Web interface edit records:
┏━━

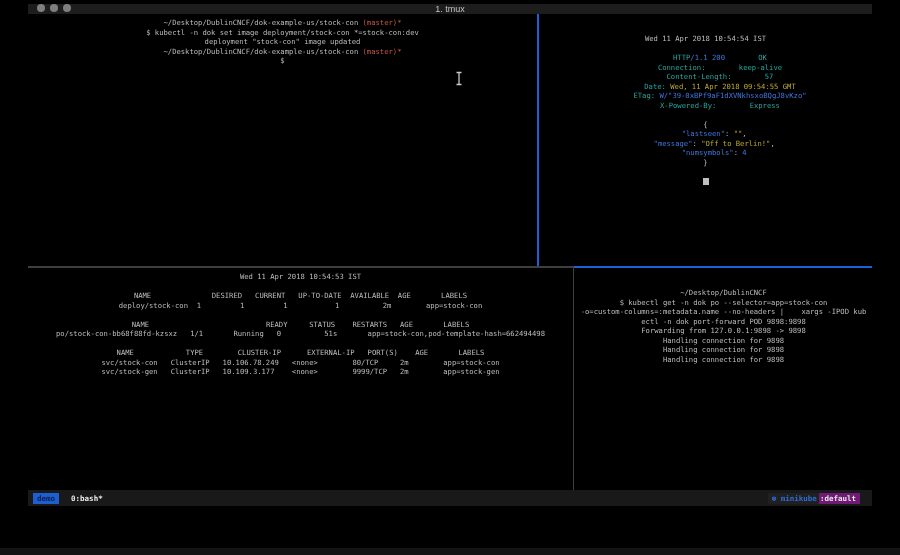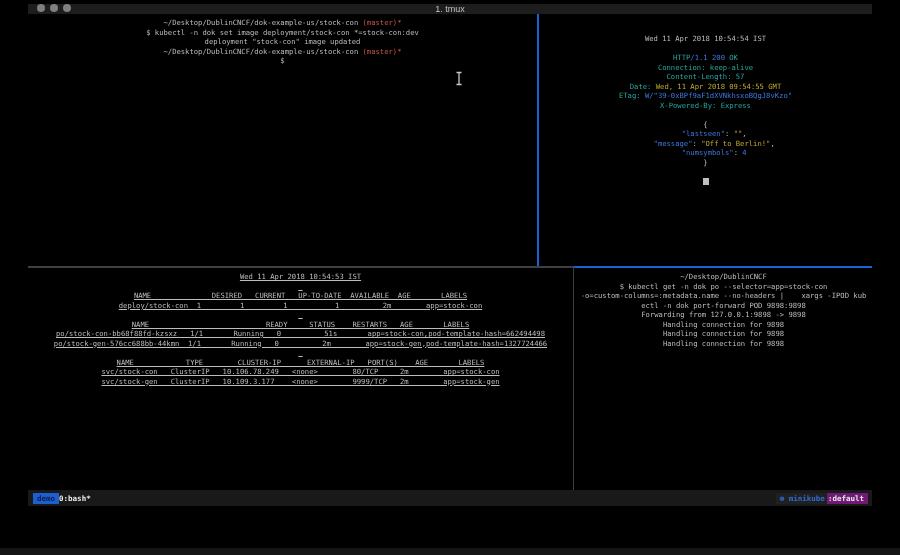"HTTP" .seg-cyan { margin-left: none -> 29px }
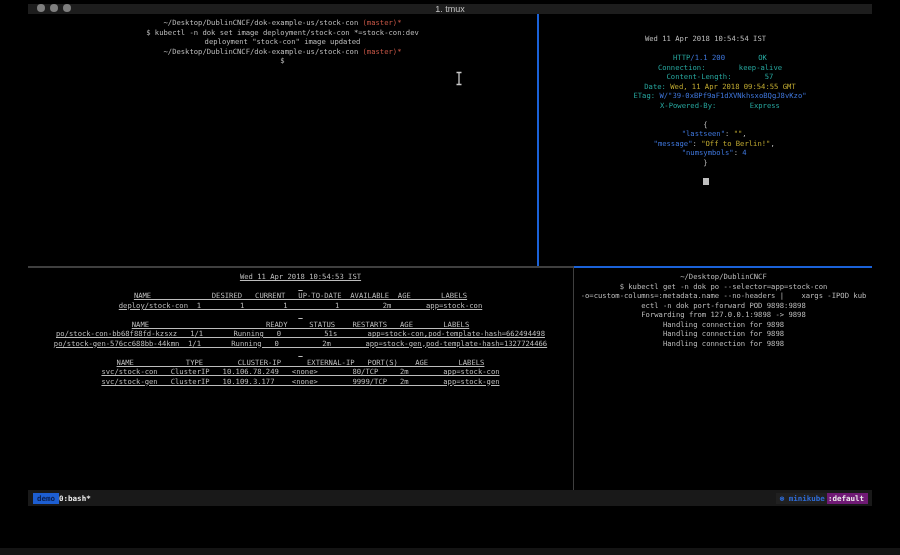"Wed 11 Apr 2018 10:54:53" .pane-bl { text-decoration: underline -> none }
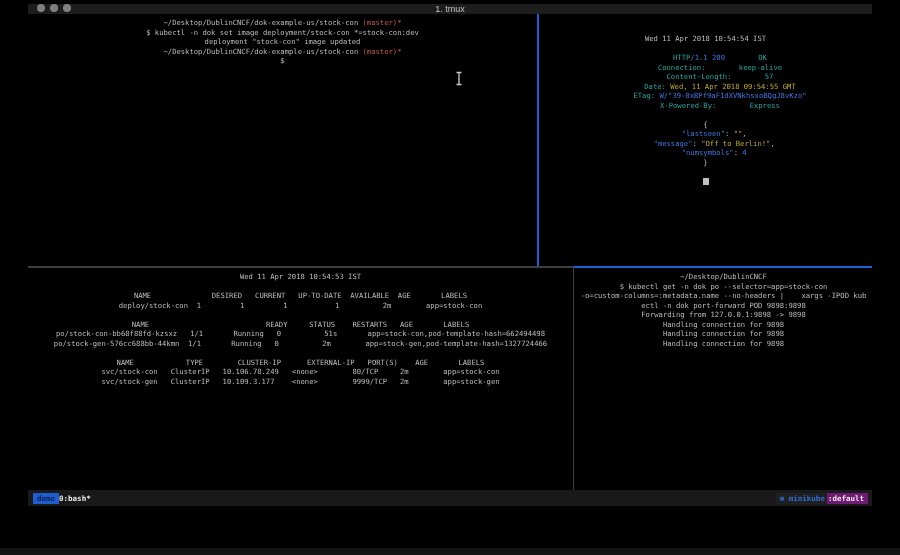"~/Desktop/DublinCNCF" .pane-br { top: 254px -> 270px }
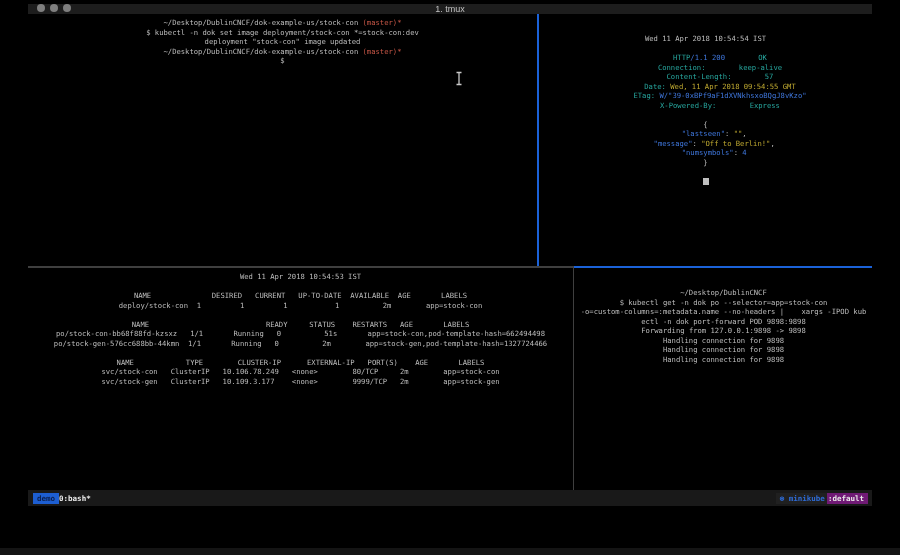"po/stock-gen-576cc688bb-44kmn 1/1" div.tline { html: <div><span>po/stock-gen-576cc688bb-44kmn 1/1 Running 0 2m app=stock-gen,pod-template-hash=1327724466</span></div> -> none }
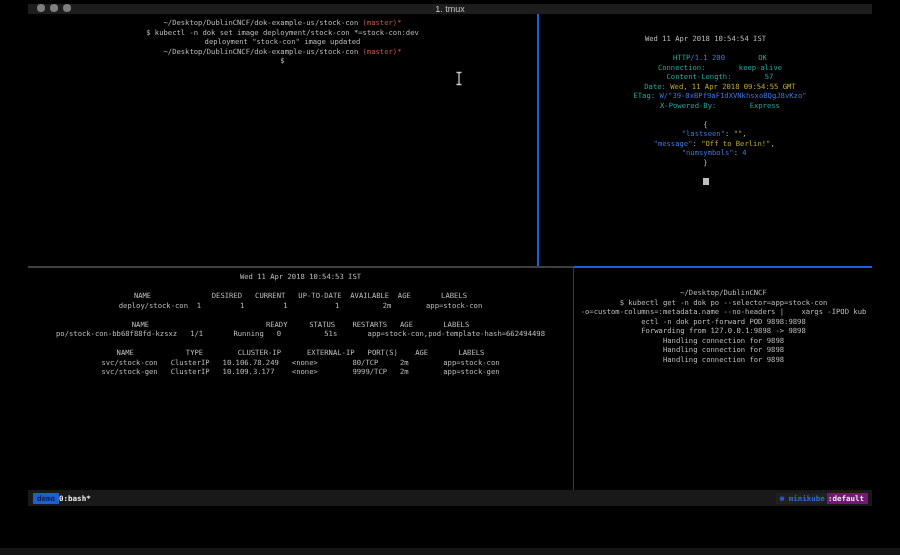"demo" .statusbar { gap: none -> 12px }
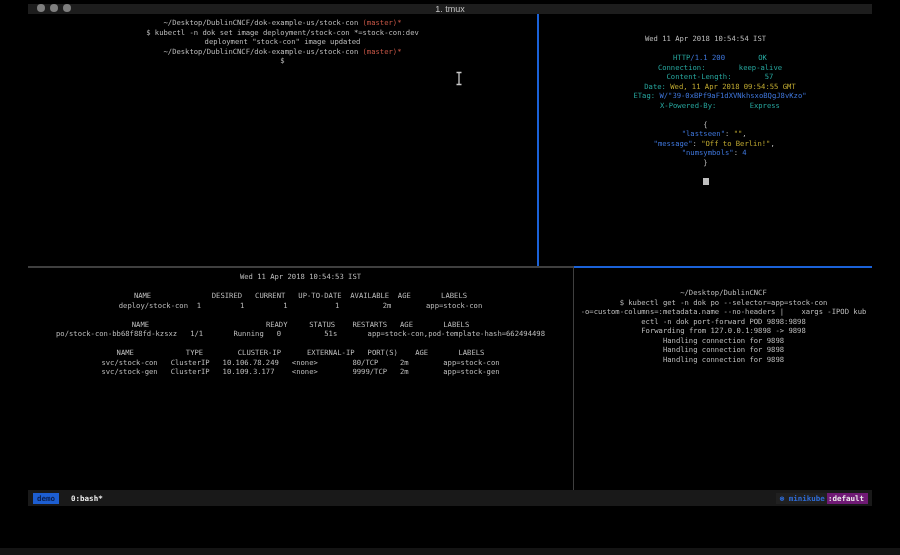"⊛ minikube" .status-right { margin-right: 4px -> 12px }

┗━━

ACTIVITY:
What is wanted is a verbatim transcription of every record above, pictures excluded.

EXPECTED ANSWER:
"HTTP" .seg-cyan { margin-left: none -> 29px }
"Wed 11 Apr 2018 10:54:53" .pane-bl { text-decoration: underline -> none }
"~/Desktop/DublinCNCF" .pane-br { top: 254px -> 270px }
"po/stock-gen-576cc688bb-44kmn 1/1" div.tline { html: <div><span>po/stock-gen-576cc688bb-44kmn 1/1 Running 0 2m app=stock-gen,pod-template-hash=1327724466</span></div> -> none }
"demo" .statusbar { gap: none -> 12px }
"⊛ minikube" .status-right { margin-right: 4px -> 12px }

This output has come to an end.